Tusk padł ofiarą kradzieży. Nowe informacje

Dodano: 
Donald Tusk, premier
Donald Tusk, premier Źródło: PAP / Radek Pietruszka
Mężczyzna podejrzewany o kradzież samochodu należącego do rodziny premiera Donalda Tuska usłyszał zarzuty. Nie przyznał się do winy.

W nocy z wtorku na środę skradziono samochód należący do rodziny premiera Donalda Tuska. Auto marki Lexus zostało namierzone przez trójmiejskich funkcjonariuszy policji już kilka godzin od nocnej kradzieży spod domu szefa rządu w Sopocie. Stało ono na parkingu w Gdańsku.
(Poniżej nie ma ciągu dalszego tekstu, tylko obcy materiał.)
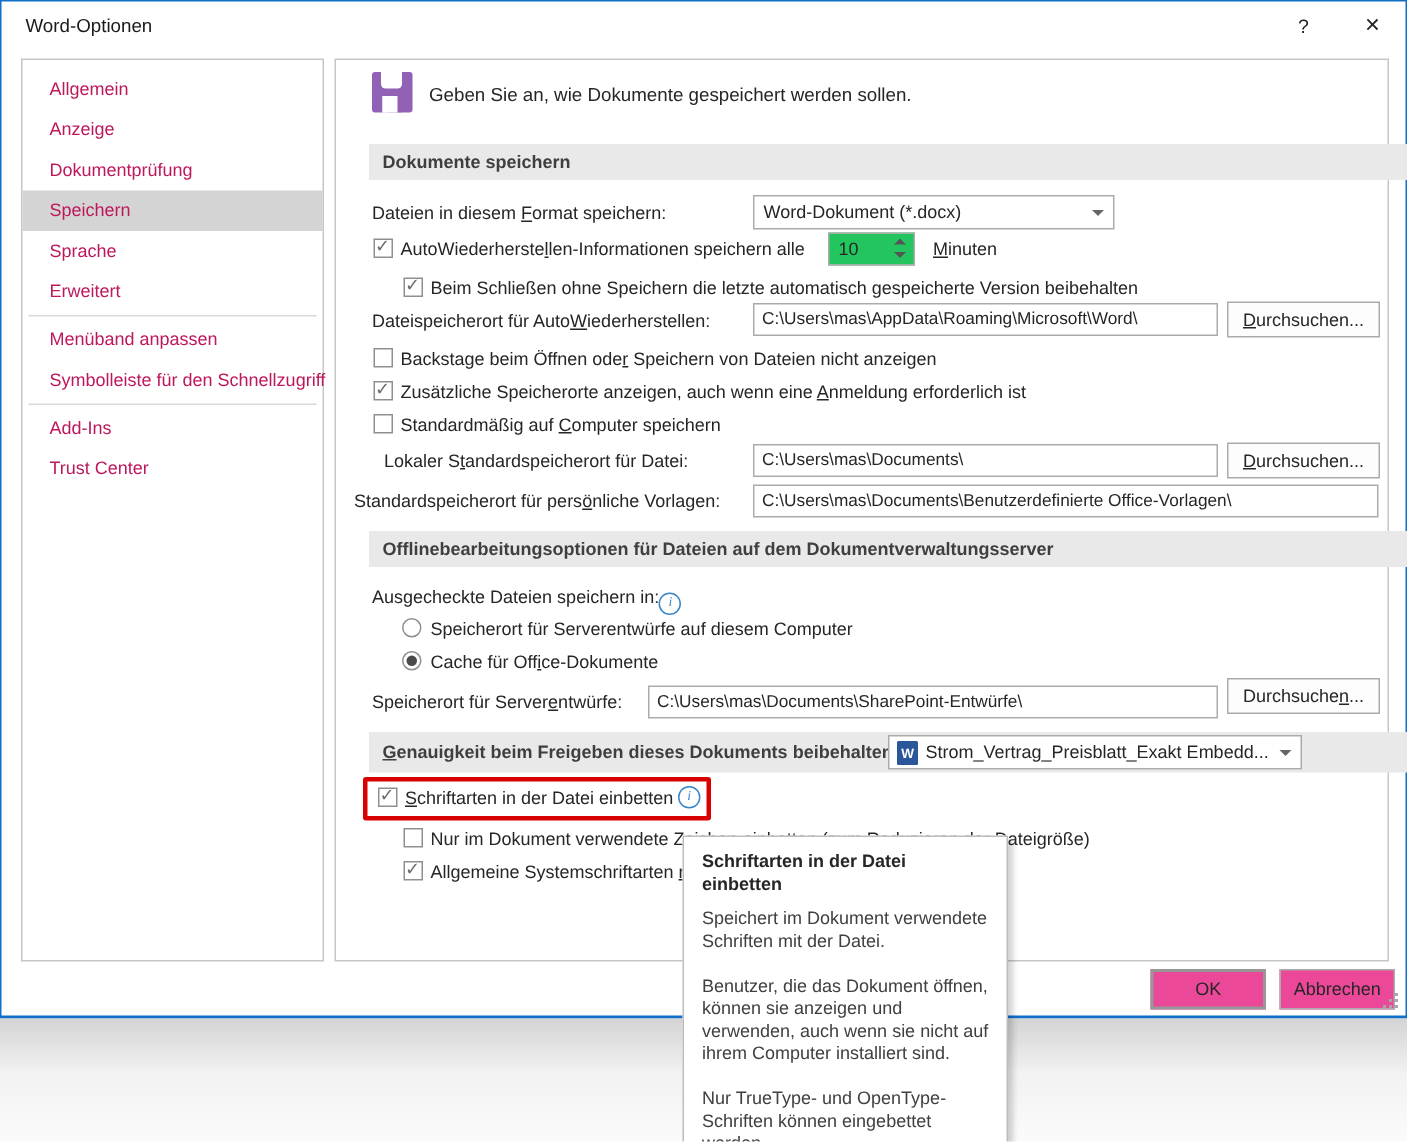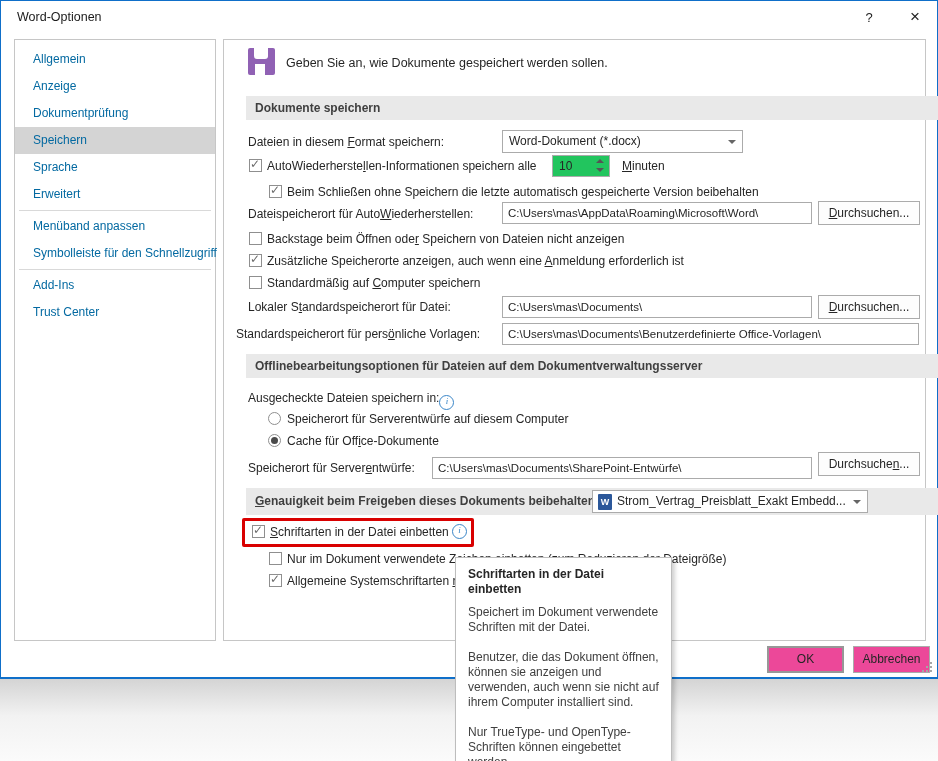--- a/index.html
+++ b/index.html
@@ -9,21 +9,21 @@
           border:1px solid #0f6fc9;border-bottom-width:2px;box-sizing:border-box;}
   .backdrop{position:absolute;left:0;top:679px;width:938px;height:82px;
             background:linear-gradient(#d4d4d4,#f2f2f2 45%,#fbfbfb);}
   .titlebar-text{position:absolute;left:16px;top:9px;font-size:12.5px;color:#1a1a1a;white-space:nowrap;}
   .cap-help{position:absolute;left:858px;top:7px;width:20px;height:20px;text-align:center;
             font-size:13px;color:#222;line-height:20px;}
   .cap-close{position:absolute;left:902px;top:4px;width:24px;height:24px;text-align:center;
              font-size:17px;color:#222;line-height:24px;}
   .sidebar{position:absolute;left:13px;top:38px;width:202px;height:602px;background:#fff;
            border:1px solid #c6c6c6;box-sizing:border-box;padding-top:6px;}
-  .side-item{height:27px;line-height:27px;padding-left:18px;font-size:12px;color:#0369a1;white-space:nowrap;}
+  .side-item{height:27px;line-height:27px;padding-left:18px;font-size:12px;color:#be185d;white-space:nowrap;}
   .side-item.selected{background:#d4d4d4;}
   .side-sep{border-top:1px solid #d9d9d9;margin:2px 4px;}
   .main{position:absolute;left:222px;top:38px;width:703px;height:602px;background:#fff;
         border:1px solid #c6c6c6;box-sizing:border-box;}
   .lbl{position:absolute;font-size:12px;color:#262626;white-space:nowrap;}
   .band{position:absolute;left:22px;width:811px;height:24px;background:#e9e9e9;
         font-size:12px;font-weight:bold;color:#3f3f3f;line-height:24px;padding-left:9px;
         box-sizing:border-box;white-space:nowrap;}
   .band3{height:27px;line-height:27px;}
   .field{position:absolute;height:22px;border:1px solid #ababab;background:#fff;font-size:11.5px;
@@ -134,21 +134,21 @@
 
       <div class="cb" style="left:25px;top:192px;" data-checked="false"></div>
       <div class="lbl" style="left:43px;top:192px;">Backstage beim Öffnen ode<u>r</u> Speichern von Dateien nicht anzeigen</div>
 
       <div class="cb" style="left:25px;top:214px;" data-checked="true"></div>
       <div class="lbl" style="left:43px;top:214px;">Zusätzliche Speicherorte anzeigen, auch wenn eine <u>A</u>nmeldung erforderlich ist</div>
 
       <div class="cb" style="left:25px;top:236px;" data-checked="false"></div>
       <div class="lbl" style="left:43px;top:236px;">Standardmäßig auf <u>C</u>omputer speichern</div>
 
-      <div class="lbl" style="left:24px;top:260px;">Lokaler S<u>t</u>andardspeicherort für Datei:</div>
+      <div class="lbl" style="left:32px;top:260px;">Lokaler S<u>t</u>andardspeicherort für Datei:</div>
       <div class="field" style="left:278px;top:256px;width:310px;">C:\Users\mas\Documents\</div>
       <div class="btn" style="left:594px;top:255px;width:102px;"><u>D</u>urchsuchen...</div>
 
       <div class="lbl" style="left:12px;top:287px;">Standardspeicherort für pers<u>ö</u>nliche Vorlagen:</div>
       <div class="field" style="left:278px;top:283px;width:417px;">C:\Users\mas\Documents\Benutzerdefinierte Office-Vorlagen\</div>
 
       <div class="band" style="top:314px;">Offlinebearbeitungsoptionen für Dateien auf dem Dokumentverwaltungsserver</div>
 
       <div class="lbl" style="left:24px;top:351px;"><span>Ausgecheckte Dateien speichern in:</span><span class="info"></span></div>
Pomorska policja poinformowała, że mężczyzna podejrzewany o kradzież samochodu Tusków został zatrzymany w sobotę o godz. 6:00 rano na lotnisku w Gdańsku. 41-letni mieszkaniec Sopotu planował wylecieć do Bułgarii. – Podejrzewany mężczyzna był zaskoczony zatrzymaniem i nie stawiał oporu. Dynamiczna akcja zatrzymania była zwieńczeniem szeroko zakrojonych działań podjętych przez policjantów z Wydziału Kryminalnego i Dochodzeniowo-Śledczego KWP w Gdańsku już od chwili zgłoszenia kradzieży pojazdu – przekazała kom. Karina Kamińska, oficer prasowa Komendy Wojewódzkiej Policji w Gdańsku. Jak dowiedziała się Polska Agencja Prasowa, zatrzymany był już wcześniej karany za oszustwa i przestępstwa przeciwko życiu.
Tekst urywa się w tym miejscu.